Database Normalization Is Good And Bad

Walter G.

5 minute read

9,363 devs read this

tech

Every developer does it subconsciously nowadays. We create a database schema and we normalize it without thinking about it. At least I hope we do. We let the data speak for itself. Sometimes that doesn't turn out so well, and sometimes it isn't terrible.

There are several goals when designing a database that I try to keep in mind. A few include reducing the amount of duplicate data, making the data clear and readable and reducing the number of changes needed to the code whenever new data sets are introduced. It's always nice coming back to an old project and having it make sense without having to relearn how it works.

Database Normalization is the process of organizing the fields and tables in a relational database in order to reduce any unnecessary redundancy. The process usually involves breaking down larger tables (many columns) into smaller more manageable tables and relating the two using primary keys and foreign keys. It usually follows common logic, for example a User table can have an Address associated with it, and while that data can be added to the User table it might be better off doing it's own thing in the Address table. Addresses can further have the type of the address since users can have multiple addresses or state information. Normalization reduces complexity overall and can improve querying speed. Too much normalization, however, can be just as bad as it comes with its own set of problems. I've worked at several companies and I've seen both first hand and it's a pain when it's done wrong and its an early day when it's done correctly.

Can we avoid database normalization?

If you don't worry about normalization, then you're in for an easy ride in your development career, at least at first. You just add any fields that you may need to your main table. Using the User table example, we can have a table such as the following:

Easy to implement, not much work went into it and it shrinks your queries down as everything you need is in this one table.

SELECT * FROM User

Tons of problems with this schema, however, that you won't see until you spend some time with the data. Some people believe that you should worry about design when you have large amounts of traffic, but believe me, as soon as you start to get 10,000 or 100,000 daily rows into a table, you won't be making design changes.

don't wait until the problems present themselves

It doesn't tell us anything about the data that's inside. If for example, you just wanted the users' address, you'd have to look at the schema and find the Address associated columns. It would be your job to remember these fields.
Users can only have 'n' addresses in the system. And if you notice I already made a mistake, I only allowed the user to have 1 city/state/zip code but allowed up to 3 addresses to be entered. Happens all the time on poorly designed databases.
Wasted space as not every user will enter 3 addresses. You will eventually end up with a database that has more 'null' values than real values.

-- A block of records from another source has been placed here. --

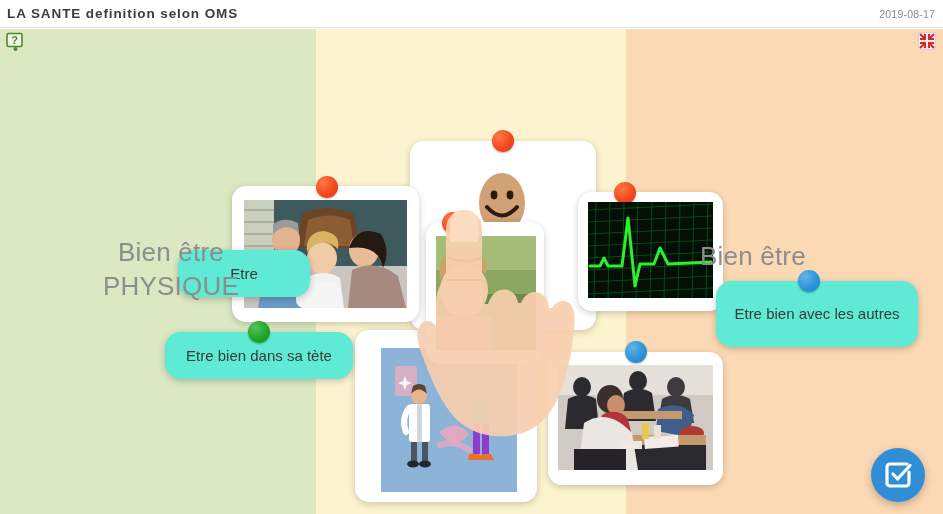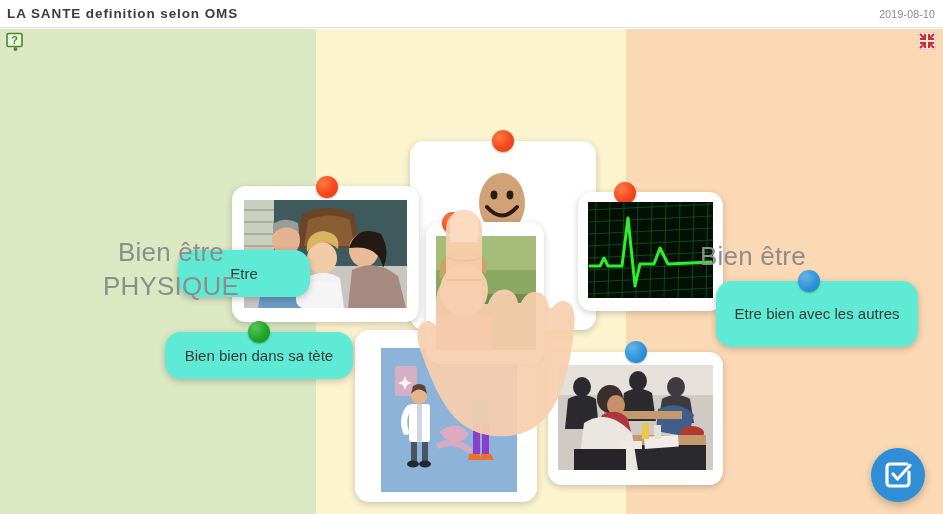--- a/index.html
+++ b/index.html
@@ -116,21 +116,21 @@
   
   .art { width: 100%; height: 100%; display: block; }
 </style>
 </head>
 <body>
 
 <div id="app">
 
   <div class="topbar">
     <div class="topbar-title">LA SANTE definition selon OMS</div>
-    <div class="topbar-date">2019-08-10</div>
+    <div class="topbar-date">2019-08-17</div>
   </div>
 
   <div class="stage">
     <div class="band band-1"></div>
     <div class="band band-2"></div>
     <div class="band band-3"></div>
   </div>
 
   <div class="help-icon">
     <svg class="art" viewBox="0 0 20 20">
@@ -336,21 +336,21 @@
       </svg>
     </div>
   </div>
 
   <div class="callout" style="left:178px; top:250px; width:132px; height:47px;">
     <span>Etre</span>
   </div>
 
   <div class="callout" style="left:165px; top:332px; width:188px; height:47px;">
     <div class="pin pin-green" style="left:83px; top:-11px;"></div>
-    <span>Bien bien dans sa tète</span>
+    <span>Etre bien dans sa tète</span>
   </div>
 
   <div class="callout" style="left:716px; top:281px; width:202px; height:66px;">
     <div class="pin pin-blue" style="left:82px; top:-11px;"></div>
     <span>Etre bien avec les autres</span>
   </div>
 
   <div class="hand">
     <svg class="art" viewBox="0 0 190 250">
       <g fill="#f8cfae" opacity="0.93">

Queries can get complex eventually. If for example, you wanted all the users that lived in 'California', you'd have to check each address for each user and keep track of which users have a match:


-- this query is redundant and if more addresses are added would have to be modified to accommodate it
SELECT * FROM User2 WHERE State1 = 'California' OR State2 = 'California' OR State3 = 'California'

I once worked on an internal system that had database tables each with several hundred columns. The reason it had several hundred was that data was repeated several times throughout its schema due to the fact that the developers kept forgetting that the table already had certain columns, and so they were added again..and again..and again. Every new request that came in was met with new columns being added to the same table. About 90% of the table was 'null' values and after a certain amount of columns, it began to fail sporadically. Did it save time? Only during the initial first phase of development, while specs were getting worked out. After the system was live, it was almost impossible to query and went down all the time. Those hundreds of columns should have ended being several dozen database tables each with relation to each other.

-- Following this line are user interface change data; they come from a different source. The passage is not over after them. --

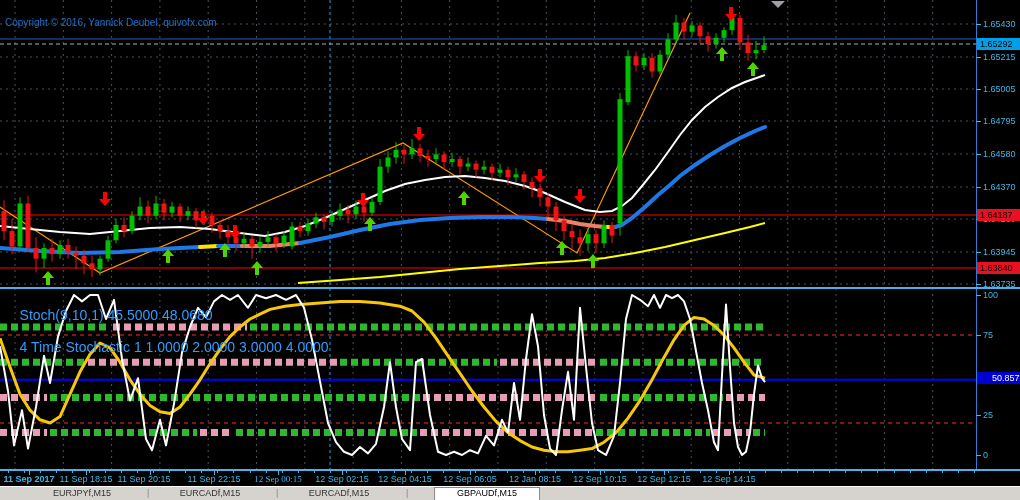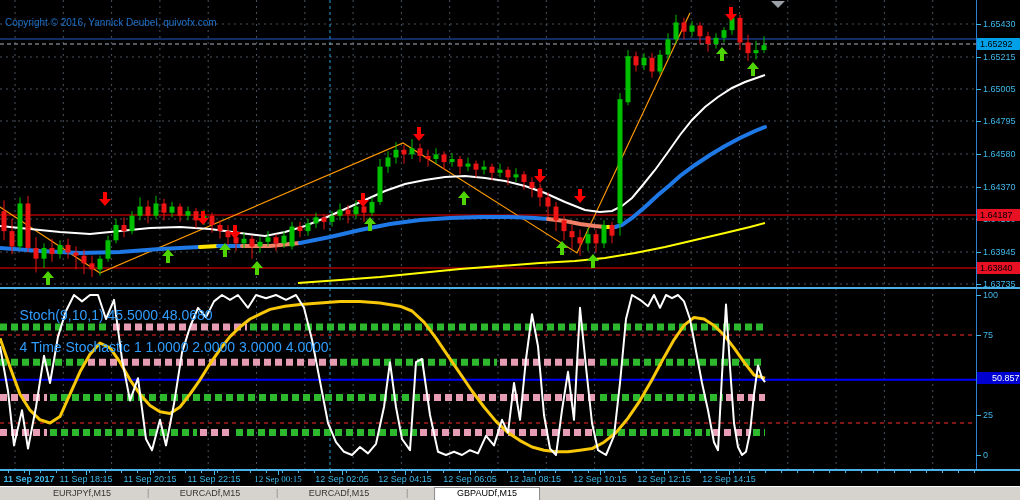--- a/index.html
+++ b/index.html
@@ -413,27 +413,27 @@
       <div class="xtick" style="left: 909.6px; height: 2px;"></div>
       <div class="xtick" style="left: 925.7px; height: 2px;"></div>
       <div class="xtick" style="left: 941.8px; height: 2px;"></div>
       <div class="xtick" style="left: 957.9px; height: 2px;"></div>
       <div class="xtick" style="left: 974px; height: 2px;"></div>
       <div class="xtick" style="left: 29px; height: 4px;"></div>
       <div class="xlabel" style="left: 29px; font-weight: bold;">11 Sep 2017</div>
       <div class="xtick" style="left: 86px; height: 4px;"></div>
       <div class="xlabel" style="left: 86px;">11 Sep 18:15</div>
       <div class="xtick" style="left: 150px; height: 4px;"></div>
-      <div class="xlabel" style="left: 150px;">11 Sep 20:15</div>
+      <div class="xlabel" style="left: 144px;">11 Sep 20:15</div>
       <div class="xtick" style="left: 214px; height: 4px;"></div>
       <div class="xlabel" style="left: 214px;">11 Sep 22:15</div>
       <div class="xtick" style="left: 278px; height: 4px;"></div>
       <div class="xlabel" style="left: 278px; font-family: Liberation Serif, serif;">12 Sep 00:15</div>
       <div class="xtick" style="left: 342px; height: 4px;"></div>
-      <div class="xlabel" style="left: 342px;">12 Sep 02:05</div>
+      <div class="xlabel" style="left: 342px;">12 Sep 02:15</div>
       <div class="xtick" style="left: 405px; height: 4px;"></div>
       <div class="xlabel" style="left: 405px;">12 Sep 04:15</div>
       <div class="xtick" style="left: 470px; height: 4px;"></div>
       <div class="xlabel" style="left: 470px;">12 Sep 06:05</div>
       <div class="xtick" style="left: 535px; height: 4px;"></div>
       <div class="xlabel" style="left: 535px;">12 Jan 08:15</div>
       <div class="xtick" style="left: 600px; height: 4px;"></div>
       <div class="xlabel" style="left: 600px;">12 Sep 10:15</div>
       <div class="xtick" style="left: 664px; height: 4px;"></div>
       <div class="xlabel" style="left: 664px;">12 Sep 12:15</div>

More importantly, it's good to remember that real life people will be working on these systems. As someone who is a real-life person, there is nothing more daunting than taking over a database with tables that contain hundreds of unknown and cryptic columns. Normalized databases should by their nature make more logical sense to anyone laying their eyes on it for the first time. Sometimes, under time constraints developers get lazy and save time by cutting a few corners. Spending just a tiny bit of time in DB design leads to faster development in the future.

Too Much Normalization

This is a problem that I mainly notice with technical managers who think they are developers. If you don't normalize you're in for some headaches down the road. But you can also normalize too much, to the point where a simple concept can end up having 100 arms spread out all over your database. It's more work and has very little benefit, aside from longer queries, some performance issues and bragging about your super normalized database. I once knew a man who believed that any boolean value in a database should be its own table just in case it one day stopped being a boolean value. Just in case "Active" for example stopped having "True" or "False" and ended up with a "Maybe" in between. The result, as you may imagine, was one of the worst things I ever worked on and had nothing to do with normalization. Every flag column became a foreign key pointing to another record with either a 'true' or a 'false'. An expensive conversion on an already stable system which caused months of headaches.

The example I had above isn't too 'normalized' by any means, however, it might be too normalized for your particular needs. For example, I probably didn't need a separate table for City as I probably won't be adding too much information about any particular city in general. IsActiveType is a needless addition to the design. You should normalize for your needs whenever you can. Any more and you're just piling on the joins in order to retrieve a simple string.

Just The Right Amount Of Normalization

If done correctly, a fully normalized database is easy to work with and it offers tons of benefits. A well formed design will need almost no modifications to existing code whenever new data sets are introduced. They run faster and queries make logical sense more importantly. The main thing to remember is to break down your data into their own logical units. An online storefront will have products which can further contain specifications which are sold through transactions. And those can be broken down further even.

With practice, your sweet spot in normalization comes naturally. You begin to design the system based on real-world objects. Based on the specifications and requirements you can mold the database to best fit your needs. If you're going to be working on a database day in and day out for a long while, you're going to want to be comfortable with working with the data. If you're loading a users profile, the last thing you're probably going to want to do is to write join query with 20 tables. Always normalize for your needs and for your system.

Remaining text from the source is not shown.